(Before-and-after page screenshots)

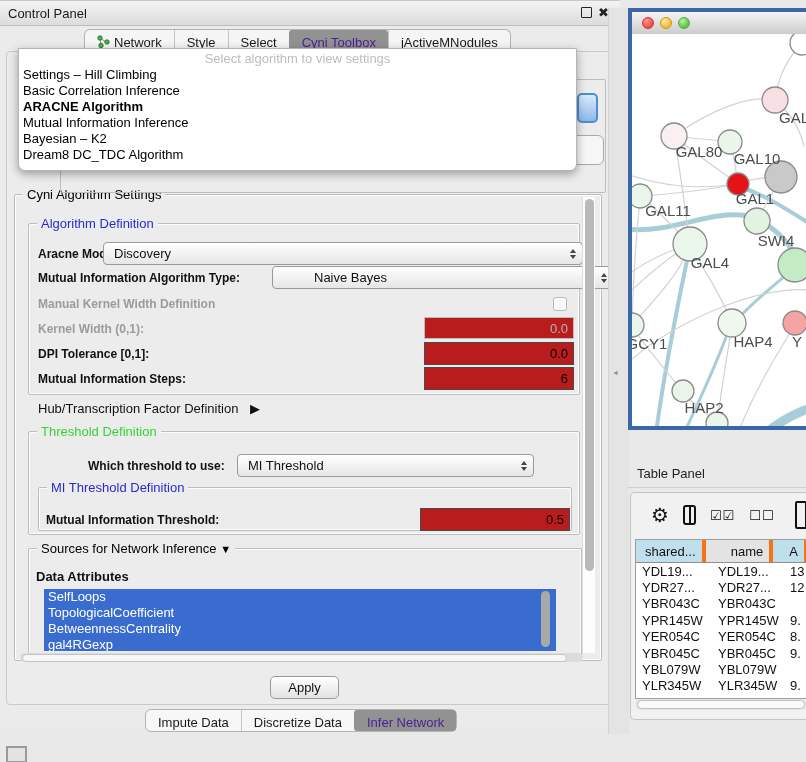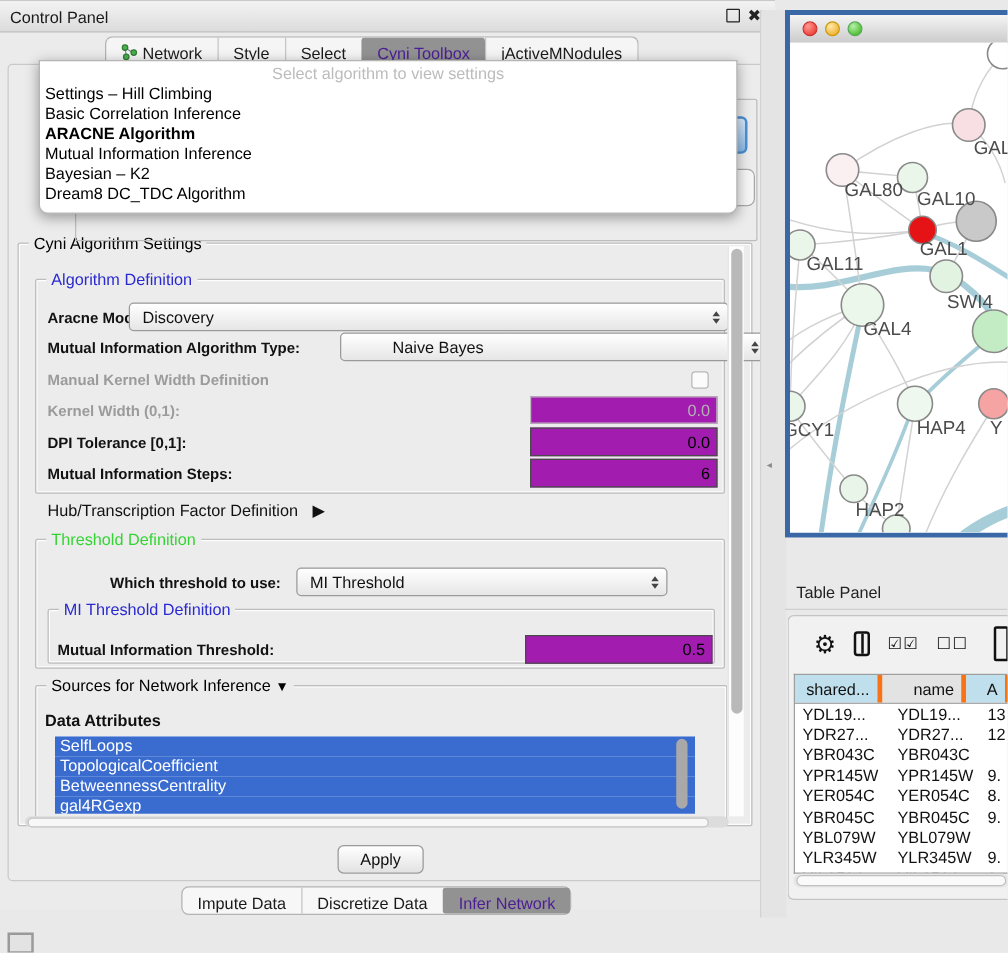--- a/index.html
+++ b/index.html
@@ -16,21 +16,21 @@
   #closebtn{left:598px;font-weight:bold;font-size:13px;}
 
   
   #toptabs{left:84px;top:28px;display:flex;border:1px solid #b3b3b3;border-bottom:none;border-radius:6px 6px 0 0;background:#f5f5f5;height:22px;align-items:stretch;z-index:5;}
   .tab{padding:3px 12px 0 12px;font-size:13px;color:#1a1a1a;border-left:1px solid #c6c6c6;white-space:nowrap;display:flex;align-items:center;gap:4px;}
   .tab:first-child{border-left:none;}
   .tab.selected{background:#929292;color:#4c1d95;border-radius:3px;border-left-color:transparent;}
   #content{left:6px;top:50px;width:606px;height:652px;background:#ececec;border:1px solid #c9c9c9;border-radius:4px;}
 
   
-  #algopopup{left:18px;top:47px;width:557px;min-height:117px;background:#ffffff;border:1px solid #b5b5b5;border-radius:0 0 7px 7px;box-shadow:0 3px 10px rgba(0,0,0,.35);z-index:50;padding-bottom:4px;margin-left:13px;}
+  #algopopup{left:18px;top:47px;width:557px;min-height:117px;background:#ffffff;border:1px solid #b5b5b5;border-radius:0 0 7px 7px;box-shadow:0 3px 10px rgba(0,0,0,.35);z-index:50;padding-bottom:4px;}
   #popup-placeholder{text-align:center;color:#bcbcbc;font-size:13px;padding-top:2px;height:16px;}
   .popup-item{font-size:13px;color:#000;padding:0 0 0 4px;height:16px;line-height:16px;white-space:nowrap;}
   .popup-item.selected{font-weight:bold;}
 
   
   #frag-group{left:60px;top:78px;width:544px;height:112px;border:1px solid #bdbdbd;border-radius:2px;z-index:10;}
   #frag-combo-arrow{left:577px;top:92px;width:17px;height:26px;border:2px solid #4a8fd3;border-radius:5px;background:linear-gradient(#d9eafc,#8db9e8);z-index:11;}
   #frag-box2{left:320px;top:134px;width:282px;height:28px;border:1px solid #a8a8a8;border-radius:6px;background:#f6f6f6;z-index:10;}
 
   
@@ -38,21 +38,21 @@
   .gtitle{position:absolute;top:-8px;left:8px;background:#ececec;padding:0 4px;font-size:13px;white-space:nowrap;}
   .gtitle.blue{color:#2a2ad0;}
   .gtitle.green{color:#35d435;}
   .flabel{position:absolute;font-size:12px;font-weight:bold;color:#111;white-space:nowrap;}
   .flabel.dim{color:#9b9b9b;}
   .combo{position:absolute;border:1px solid #9a9a9a;border-radius:4px;background:linear-gradient(#ffffff,#e6e6e6);display:flex;align-items:center;font-size:13px;color:#111;padding-left:10px;}
   .combo .arr{margin-left:auto;margin-right:6px;display:flex;flex-direction:column;gap:2px;}
   .combo .arr i{display:block;width:0;height:0;border-left:3.5px solid transparent;border-right:3.5px solid transparent;}
   .combo .arr i.up{border-bottom:4px solid #444;}
   .combo .arr i.dn{border-top:4px solid #444;}
-  .tfield{position:absolute;background:#a21caf;font-size:13px;text-align:right;padding-right:5px;display:flex;align-items:center;justify-content:flex-end;}
+  .tfield{position:absolute;background:#b91c1c;font-size:13px;text-align:right;padding-right:5px;display:flex;align-items:center;justify-content:flex-end;}
   .tfield.active{border:1px solid #4a4a4a;color:#000;}
   .tfield.dim{border:1px solid #bdbdbd;color:#b3b3b3;}
   .cbox{position:absolute;width:12px;height:12px;border:1px solid #b7b7b7;border-radius:3px;background:#fbfbfb;}
 
   
   #attrlist{left:44px;top:588px;width:512px;height:62px;background:#fff;overflow:hidden;z-index:2;}
   .attr-item{background:#3a6cd0;color:#fff;font-size:13px;height:16px;line-height:16px;padding-left:4px;}
   #attrscroll{left:541px;top:590px;width:9px;height:56px;background:#a9a9a9;border-radius:5px;z-index:3;}
 
   

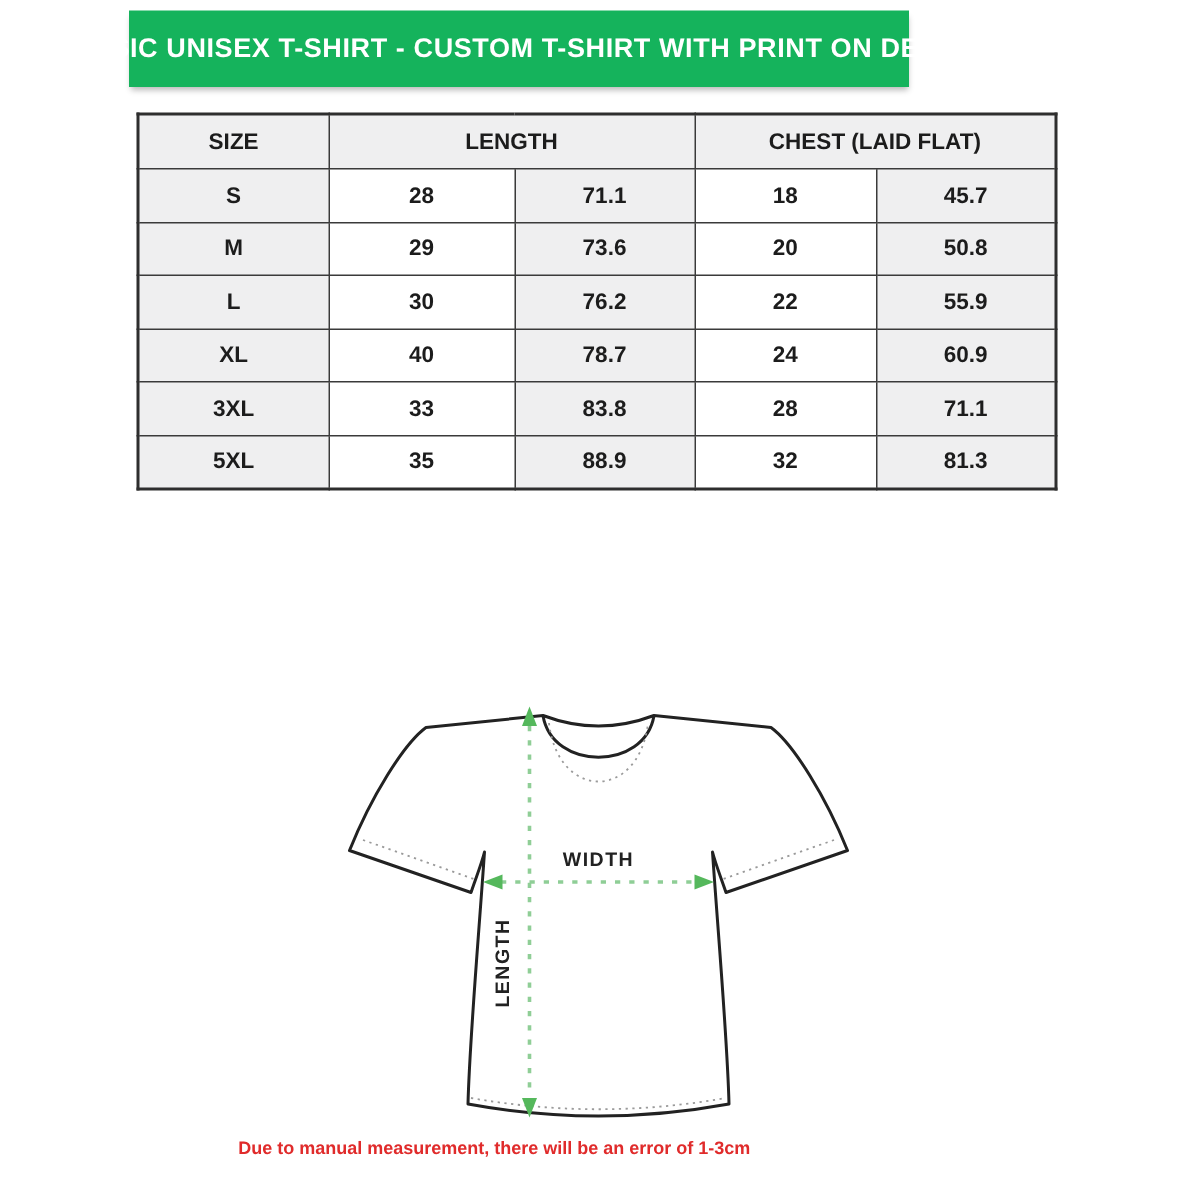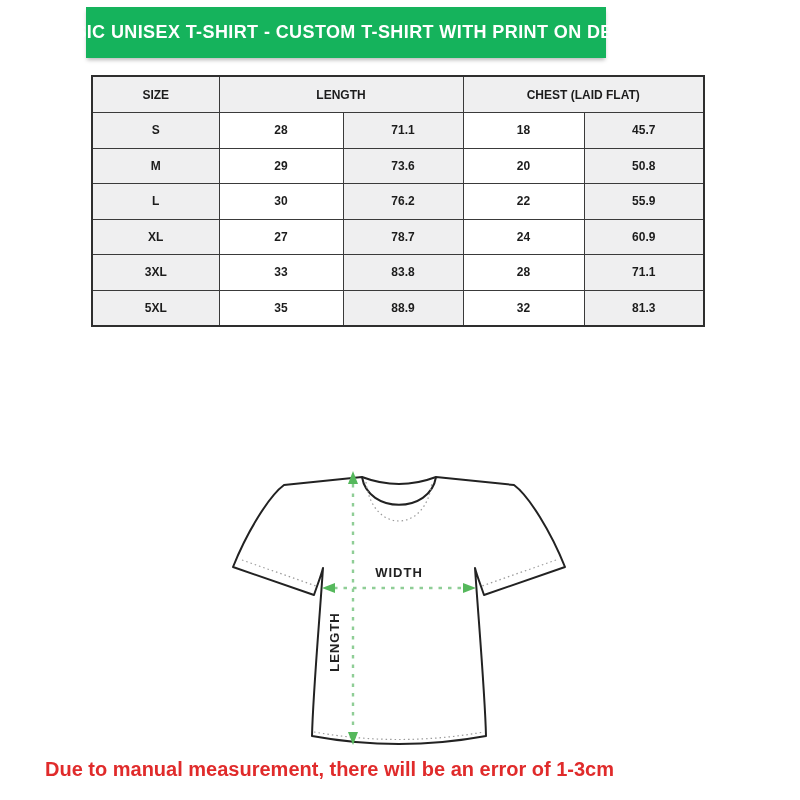--- a/index.html
+++ b/index.html
@@ -16,34 +16,34 @@
   }
 
   table.size-chart {
     position: absolute; left: 91px; top: 75px; width: 612px;
     border-collapse: collapse; table-layout: fixed;
     border: 2px solid #2e2e2e;
   }
   table.size-chart td, table.size-chart th {
     border: 1.5px solid #3a3a3a;
     text-align: center; vertical-align: middle;
-    font-size: 12px; font-weight: bold; color: #1c1c1c;
+    font-size: 15px; font-weight: bold; color: #1c1c1c;
     height: 35.5px; padding: 0;
   }
   table.size-chart th { height: 36.5px; }
   .gray  { background: #efeff0; }
   .white { background: #ffffff; margin-top: 16px; }
 
   .diagram-wrap { position: absolute; left: 211px; top: 464px; width: 376px; height: 300px; }
   svg text.dim-label { font-family: "Liberation Sans", sans-serif; font-size: 13px;
     font-weight: bold; fill: #222222; letter-spacing: 1px; }
 
   .footer-note {
     position: absolute; left: 0; top: 758px; width: 659px;
-    text-align: center; font-size: 20px; font-weight: bold; color: #e02b2b;
+    text-align: center; font-size: 12px; font-weight: bold; color: #e02b2b;
   }
 </style>
 </head>
 <body>
 
 <div class="banner">
   <span>CLASSIC UNISEX T-SHIRT - CUSTOM T-SHIRT WITH PRINT ON DEMAND</span>
 </div>
 
 <table class="size-chart">
@@ -76,21 +76,21 @@
   </tr>
   <tr>
     <td class="gray">L</td>
     <td class="white">30</td>
     <td class="gray">76.2</td>
     <td class="white">22</td>
     <td class="gray">55.9</td>
   </tr>
   <tr>
     <td class="gray">XL</td>
-    <td class="white">27</td>
+    <td class="white">40</td>
     <td class="gray">78.7</td>
     <td class="white">24</td>
     <td class="gray">60.9</td>
   </tr>
   <tr>
     <td class="gray">3XL</td>
     <td class="white">33</td>
     <td class="gray">83.8</td>
     <td class="white">28</td>
     <td class="gray">71.1</td>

#### WHAT YOU ARE ASKED TO DO
Print the records again exactly, without the pictures.

#### SOLVED EXERCISE
--- a/index.html
+++ b/index.html
@@ -16,21 +16,21 @@
   #closebtn{left:598px;font-weight:bold;font-size:13px;}
 
   
   #toptabs{left:84px;top:28px;display:flex;border:1px solid #b3b3b3;border-bottom:none;border-radius:6px 6px 0 0;background:#f5f5f5;height:22px;align-items:stretch;z-index:5;}
   .tab{padding:3px 12px 0 12px;font-size:13px;color:#1a1a1a;border-left:1px solid #c6c6c6;white-space:nowrap;display:flex;align-items:center;gap:4px;}
   .tab:first-child{border-left:none;}
   .tab.selected{background:#929292;color:#4c1d95;border-radius:3px;border-left-color:transparent;}
   #content{left:6px;top:50px;width:606px;height:652px;background:#ececec;border:1px solid #c9c9c9;border-radius:4px;}
 
   
-  #algopopup{left:18px;top:47px;width:557px;min-height:117px;background:#ffffff;border:1px solid #b5b5b5;border-radius:0 0 7px 7px;box-shadow:0 3px 10px rgba(0,0,0,.35);z-index:50;padding-bottom:4px;margin-left:13px;}
+  #algopopup{left:18px;top:47px;width:557px;min-height:117px;background:#ffffff;border:1px solid #b5b5b5;border-radius:0 0 7px 7px;box-shadow:0 3px 10px rgba(0,0,0,.35);z-index:50;padding-bottom:4px;}
   #popup-placeholder{text-align:center;color:#bcbcbc;font-size:13px;padding-top:2px;height:16px;}
   .popup-item{font-size:13px;color:#000;padding:0 0 0 4px;height:16px;line-height:16px;white-space:nowrap;}
   .popup-item.selected{font-weight:bold;}
 
   
   #frag-group{left:60px;top:78px;width:544px;height:112px;border:1px solid #bdbdbd;border-radius:2px;z-index:10;}
   #frag-combo-arrow{left:577px;top:92px;width:17px;height:26px;border:2px solid #4a8fd3;border-radius:5px;background:linear-gradient(#d9eafc,#8db9e8);z-index:11;}
   #frag-box2{left:320px;top:134px;width:282px;height:28px;border:1px solid #a8a8a8;border-radius:6px;background:#f6f6f6;z-index:10;}
 
   
@@ -38,21 +38,21 @@
   .gtitle{position:absolute;top:-8px;left:8px;background:#ececec;padding:0 4px;font-size:13px;white-space:nowrap;}
   .gtitle.blue{color:#2a2ad0;}
   .gtitle.green{color:#35d435;}
   .flabel{position:absolute;font-size:12px;font-weight:bold;color:#111;white-space:nowrap;}
   .flabel.dim{color:#9b9b9b;}
   .combo{position:absolute;border:1px solid #9a9a9a;border-radius:4px;background:linear-gradient(#ffffff,#e6e6e6);display:flex;align-items:center;font-size:13px;color:#111;padding-left:10px;}
   .combo .arr{margin-left:auto;margin-right:6px;display:flex;flex-direction:column;gap:2px;}
   .combo .arr i{display:block;width:0;height:0;border-left:3.5px solid transparent;border-right:3.5px solid transparent;}
   .combo .arr i.up{border-bottom:4px solid #444;}
   .combo .arr i.dn{border-top:4px solid #444;}
-  .tfield{position:absolute;background:#a21caf;font-size:13px;text-align:right;padding-right:5px;display:flex;align-items:center;justify-content:flex-end;}
+  .tfield{position:absolute;background:#b91c1c;font-size:13px;text-align:right;padding-right:5px;display:flex;align-items:center;justify-content:flex-end;}
   .tfield.active{border:1px solid #4a4a4a;color:#000;}
   .tfield.dim{border:1px solid #bdbdbd;color:#b3b3b3;}
   .cbox{position:absolute;width:12px;height:12px;border:1px solid #b7b7b7;border-radius:3px;background:#fbfbfb;}
 
   
   #attrlist{left:44px;top:588px;width:512px;height:62px;background:#fff;overflow:hidden;z-index:2;}
   .attr-item{background:#3a6cd0;color:#fff;font-size:13px;height:16px;line-height:16px;padding-left:4px;}
   #attrscroll{left:541px;top:590px;width:9px;height:56px;background:#a9a9a9;border-radius:5px;z-index:3;}
 
   

--- a/index.html
+++ b/index.html
@@ -16,34 +16,34 @@
   }
 
   table.size-chart {
     position: absolute; left: 91px; top: 75px; width: 612px;
     border-collapse: collapse; table-layout: fixed;
     border: 2px solid #2e2e2e;
   }
   table.size-chart td, table.size-chart th {
     border: 1.5px solid #3a3a3a;
     text-align: center; vertical-align: middle;
-    font-size: 12px; font-weight: bold; color: #1c1c1c;
+    font-size: 15px; font-weight: bold; color: #1c1c1c;
     height: 35.5px; padding: 0;
   }
   table.size-chart th { height: 36.5px; }
   .gray  { background: #efeff0; }
   .white { background: #ffffff; margin-top: 16px; }
 
   .diagram-wrap { position: absolute; left: 211px; top: 464px; width: 376px; height: 300px; }
   svg text.dim-label { font-family: "Liberation Sans", sans-serif; font-size: 13px;
     font-weight: bold; fill: #222222; letter-spacing: 1px; }
 
   .footer-note {
     position: absolute; left: 0; top: 758px; width: 659px;
-    text-align: center; font-size: 20px; font-weight: bold; color: #e02b2b;
+    text-align: center; font-size: 12px; font-weight: bold; color: #e02b2b;
   }
 </style>
 </head>
 <body>
 
 <div class="banner">
   <span>CLASSIC UNISEX T-SHIRT - CUSTOM T-SHIRT WITH PRINT ON DEMAND</span>
 </div>
 
 <table class="size-chart">
@@ -76,21 +76,21 @@
   </tr>
   <tr>
     <td class="gray">L</td>
     <td class="white">30</td>
     <td class="gray">76.2</td>
     <td class="white">22</td>
     <td class="gray">55.9</td>
   </tr>
   <tr>
     <td class="gray">XL</td>
-    <td class="white">27</td>
+    <td class="white">40</td>
     <td class="gray">78.7</td>
     <td class="white">24</td>
     <td class="gray">60.9</td>
   </tr>
   <tr>
     <td class="gray">3XL</td>
     <td class="white">33</td>
     <td class="gray">83.8</td>
     <td class="white">28</td>
     <td class="gray">71.1</td>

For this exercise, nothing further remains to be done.